# Anyone managed to fix early extension?



## JakeT1199 (Jul 1, 2020)

Been working on early extension on and off for a while, just can't seem to get rid of it. Does anyone know from looking at my swing here why this happens?

I've gone from shooting 110+ to 85-90 over the last 2 months, but I'm sure I can do better by fixing this issue.

2 slow-mo swings from the range today, using my bag for the "Chair" drill 'I've seen spoken of on youtube. Backing my hips up into my bag etc. However, I still clearly lose my spine angle and I can't work out why. 1st swing is a bad hit, 2nd swing was much better IMO.

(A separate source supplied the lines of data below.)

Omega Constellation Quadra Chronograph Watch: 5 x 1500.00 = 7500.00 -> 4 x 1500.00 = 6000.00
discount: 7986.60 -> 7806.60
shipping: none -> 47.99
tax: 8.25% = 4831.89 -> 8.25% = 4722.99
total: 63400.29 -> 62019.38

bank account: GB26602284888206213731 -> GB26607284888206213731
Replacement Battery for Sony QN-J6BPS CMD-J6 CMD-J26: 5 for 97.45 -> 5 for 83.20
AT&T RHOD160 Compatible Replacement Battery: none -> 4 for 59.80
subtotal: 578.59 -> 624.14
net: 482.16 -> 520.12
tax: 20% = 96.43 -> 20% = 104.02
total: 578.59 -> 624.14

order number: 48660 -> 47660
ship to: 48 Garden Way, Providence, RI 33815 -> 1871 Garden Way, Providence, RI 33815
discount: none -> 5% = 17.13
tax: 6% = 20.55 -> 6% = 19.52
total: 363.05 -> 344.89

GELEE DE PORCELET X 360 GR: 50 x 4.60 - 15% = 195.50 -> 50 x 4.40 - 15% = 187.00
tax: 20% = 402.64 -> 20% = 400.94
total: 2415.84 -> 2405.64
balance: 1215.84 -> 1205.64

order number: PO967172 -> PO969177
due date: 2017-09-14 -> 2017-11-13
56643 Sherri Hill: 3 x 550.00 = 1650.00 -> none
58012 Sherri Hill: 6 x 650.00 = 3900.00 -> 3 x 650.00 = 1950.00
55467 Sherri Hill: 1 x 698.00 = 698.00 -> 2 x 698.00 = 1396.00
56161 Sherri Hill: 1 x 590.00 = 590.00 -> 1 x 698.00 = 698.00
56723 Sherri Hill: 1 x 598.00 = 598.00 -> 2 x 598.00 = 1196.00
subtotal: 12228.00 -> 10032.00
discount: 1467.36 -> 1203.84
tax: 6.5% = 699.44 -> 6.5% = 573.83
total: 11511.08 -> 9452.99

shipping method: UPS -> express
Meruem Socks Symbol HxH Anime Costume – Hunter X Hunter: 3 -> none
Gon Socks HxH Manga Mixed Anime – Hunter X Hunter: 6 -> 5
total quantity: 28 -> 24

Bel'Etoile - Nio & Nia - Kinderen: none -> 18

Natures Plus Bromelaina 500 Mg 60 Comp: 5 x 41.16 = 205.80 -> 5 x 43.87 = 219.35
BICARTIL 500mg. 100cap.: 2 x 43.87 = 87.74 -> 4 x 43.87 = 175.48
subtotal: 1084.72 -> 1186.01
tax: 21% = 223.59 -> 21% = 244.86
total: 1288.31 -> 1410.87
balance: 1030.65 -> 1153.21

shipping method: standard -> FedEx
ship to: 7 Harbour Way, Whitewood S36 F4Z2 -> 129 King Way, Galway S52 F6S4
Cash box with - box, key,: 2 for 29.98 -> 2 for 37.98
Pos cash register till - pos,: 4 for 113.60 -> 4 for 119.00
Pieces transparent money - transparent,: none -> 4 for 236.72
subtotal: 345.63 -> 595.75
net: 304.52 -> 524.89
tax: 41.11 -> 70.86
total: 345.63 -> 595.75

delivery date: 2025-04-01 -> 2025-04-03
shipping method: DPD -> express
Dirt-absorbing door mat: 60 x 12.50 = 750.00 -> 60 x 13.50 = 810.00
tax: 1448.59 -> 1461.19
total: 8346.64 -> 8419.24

Have any of you managed to cure EE? If so, how? Any advice? 

Thanks so much!!


----------



## spongebob59 (Jul 2, 2020)

This guy's explain s it well, he does get s bit technical in some of his videos so see how you get on


----------



## bobmac (Jul 2, 2020)

Keep your right knee flexed on the backswing.


----------



## hovis (Jul 2, 2020)

Denis pugh told our group that early extension is almost always caused by something else.  Trying to stop it is like someone pushing you off a roof and telling you not to hit the ground (it has to happen)  When you try and stop the early extension doss your swing go to crap?  If so that's because it's serving a purpose.  It has to happen to enable you to make a golf shot.


----------



## Depreston (Jul 2, 2020)

Understanding the cause is a good place to start imo seen malaska and AMG talk about this over the last few weeks and they nail it 











These two visual explanations helped a lot to gain an understanding for me AMG wrench hip turn was a light bulb moment for what I thought I had to do


----------



## Jensen (Jul 2, 2020)

I saw a cracking article by Scott Cranson.
Take your address position then put a couple of tour sticks in either side of your belt loops. The sticks should be placed in the loop holes by your hips so they are pointing level towards the horizon or slightly down. 
Now swing back to the top, but start your downswing by tilting the hips pelvis down. This will cause the tour sticks to become more vertical so that they are facing the ground.
This will stop early extension


----------



## SocketRocket (Jul 4, 2020)

You do it because your brain is making you bail out of a faulty swing that will create a very bad impact of the ball, the early extension allows you to actually strike the ball. It's not because you want to stand up.


----------